Find every line of the listing below where "xlabel" appears, and copy it.

[Start of section]

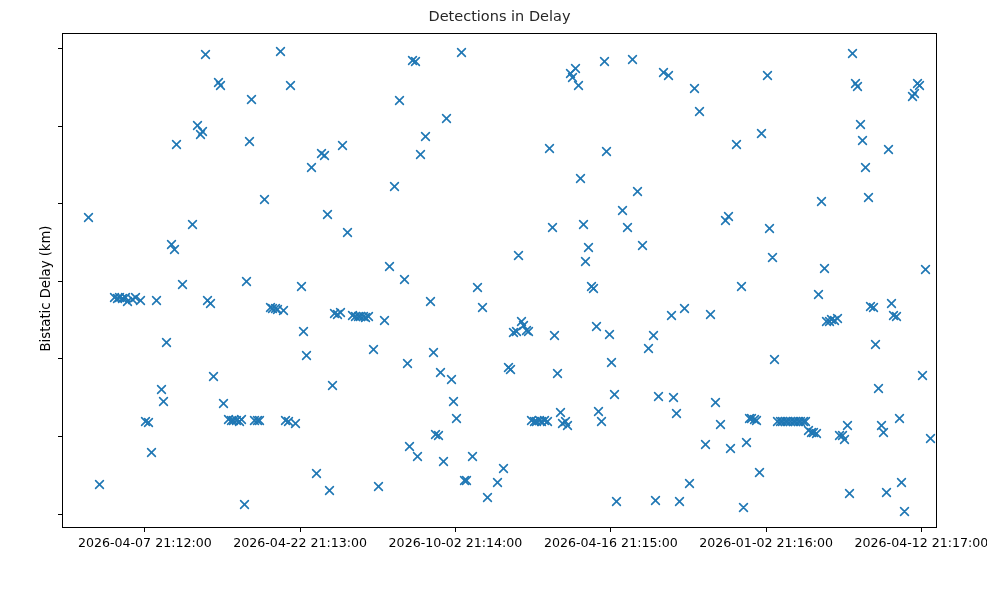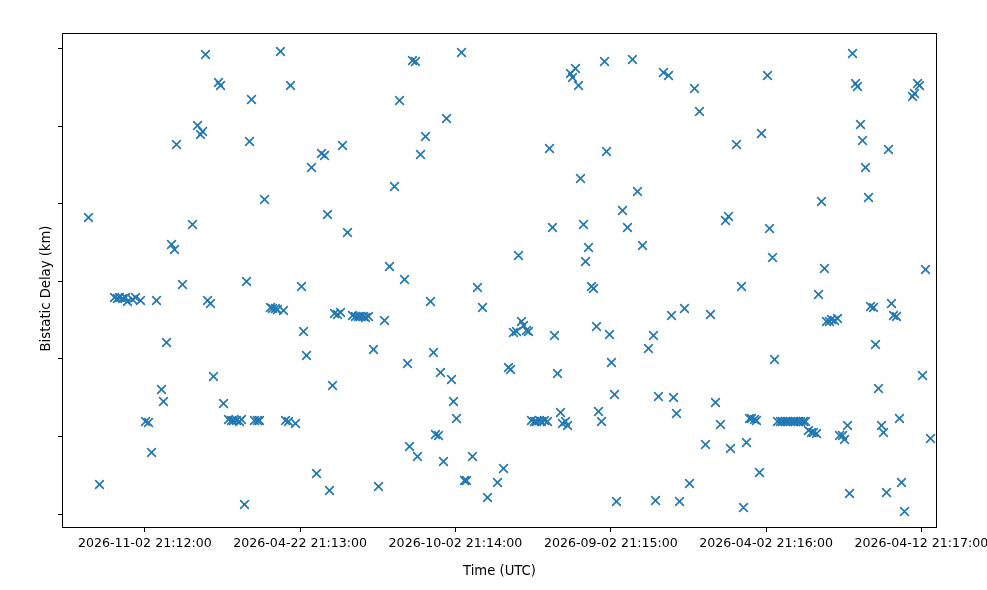--- a/index.html
+++ b/index.html
@@ -101,6 +101,7 @@
 
 <div id="figure">
 
+  <div class="fig-title">Detections in Delay</div>
 
   <div class="ylabel">Bistatic Delay (km)</div>
   <div class="xlabel">Time (UTC)</div>

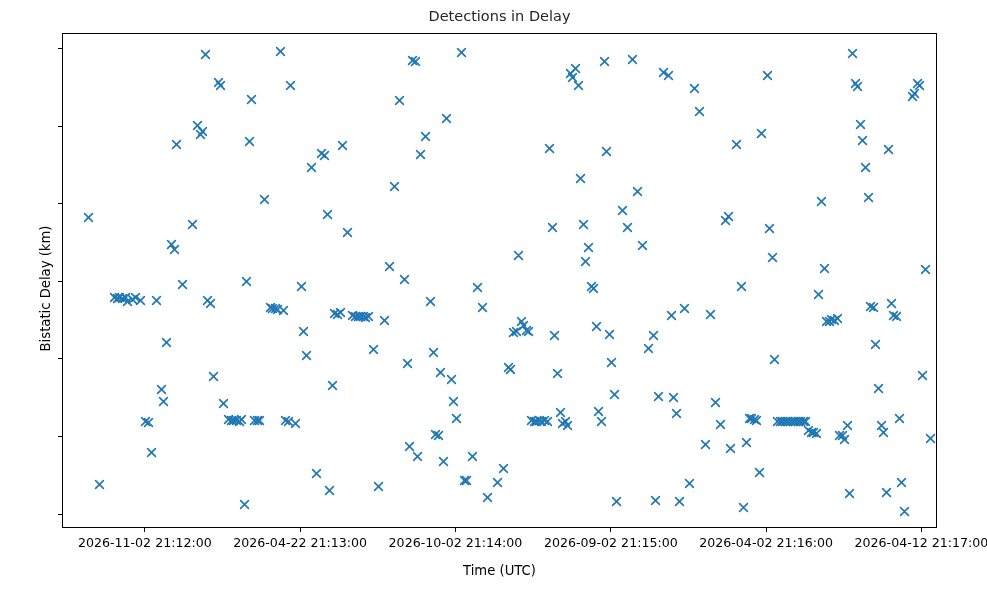--- a/index.html
+++ b/index.html
@@ -117,7 +117,7 @@
     </div>
   <div class="xtick-holder" id="xtick-holder">
       <div class="xtick-mark" style="left: 144.34px;"></div>
-      <div class="xtick-label" style="left: 144.84px;">2026-11-02 21:12:00</div>
+      <div class="xtick-label" style="left: 144.84px;">2026-04-07 21:12:00</div>
       <div class="xtick-mark" style="left: 299.666px;"></div>
       <div class="xtick-label" style="left: 300.166px;">2026-04-22 21:13:00</div>
       <div class="xtick-mark" style="left: 454.991px;"></div>

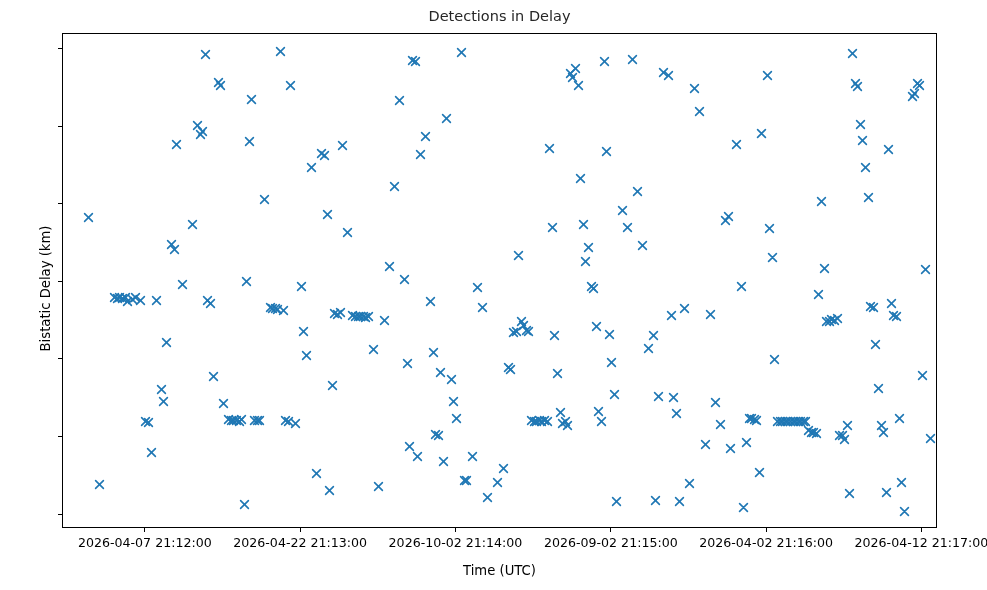--- a/index.html
+++ b/index.html
@@ -123,7 +123,7 @@
       <div class="xtick-mark" style="left: 454.991px;"></div>
       <div class="xtick-label" style="left: 455.491px;">2026-10-02 21:14:00</div>
       <div class="xtick-mark" style="left: 610.317px;"></div>
-      <div class="xtick-label" style="left: 610.817px;">2026-09-02 21:15:00</div>
+      <div class="xtick-label" style="left: 610.817px;">2026-04-16 21:15:00</div>
       <div class="xtick-mark" style="left: 765.642px;"></div>
       <div class="xtick-label" style="left: 766.142px;">2026-04-02 21:16:00</div>
       <div class="xtick-mark" style="left: 920.967px;"></div>

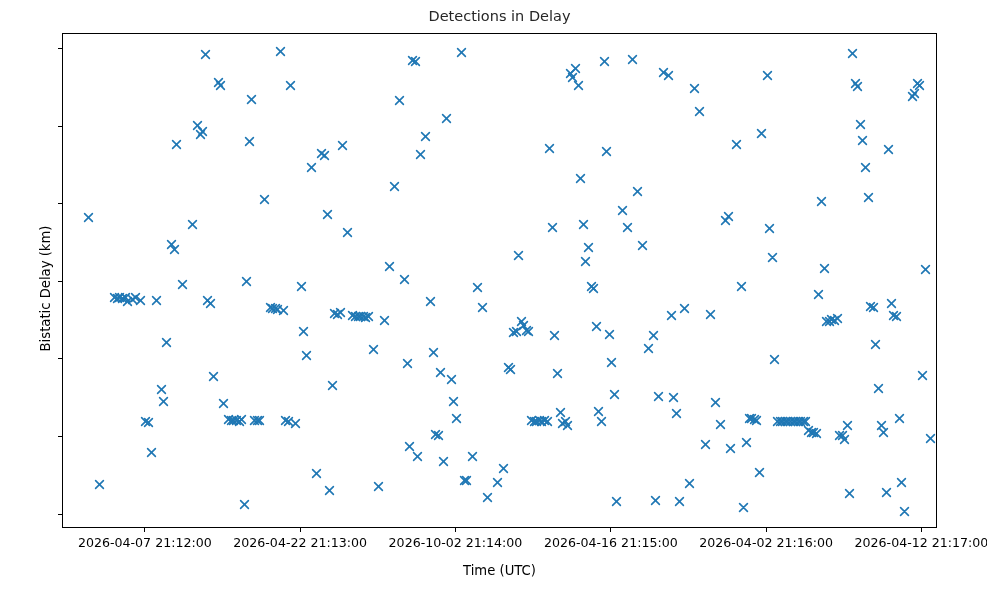--- a/index.html
+++ b/index.html
@@ -125,7 +125,7 @@
       <div class="xtick-mark" style="left: 610.317px;"></div>
       <div class="xtick-label" style="left: 610.817px;">2026-04-16 21:15:00</div>
       <div class="xtick-mark" style="left: 765.642px;"></div>
-      <div class="xtick-label" style="left: 766.142px;">2026-04-02 21:16:00</div>
+      <div class="xtick-label" style="left: 766.142px;">2026-01-02 21:16:00</div>
       <div class="xtick-mark" style="left: 920.967px;"></div>
       <div class="xtick-label" style="left: 921.467px;">2026-04-12 21:17:00</div>
     </div>

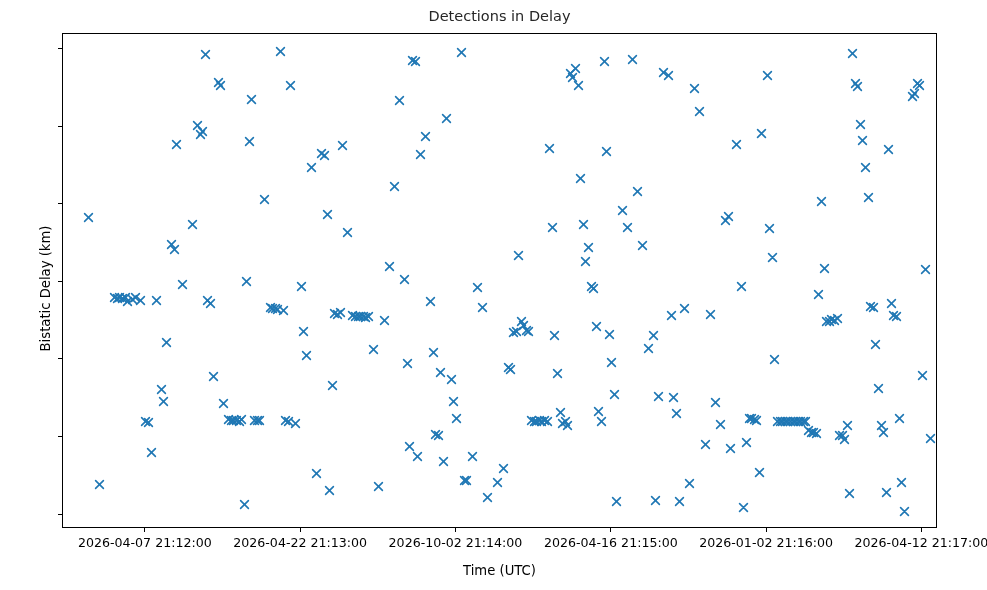--- a/index.html
+++ b/index.html
@@ -104,7 +104,6 @@
   <div class="fig-title">Detections in Delay</div>
 
   <div class="ylabel">Bistatic Delay (km)</div>
-  <div class="xlabel">Time (UTC)</div>
 
   <div class="ytick-holder" id="ytick-holder">
       <div class="ytick-mark" style="top: 513.534px;"></div>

[End of section]

→ **Response area**
   <div class="xlabel">Time (UTC)</div>
-  <div class="xlabel">Time (UTC)</div>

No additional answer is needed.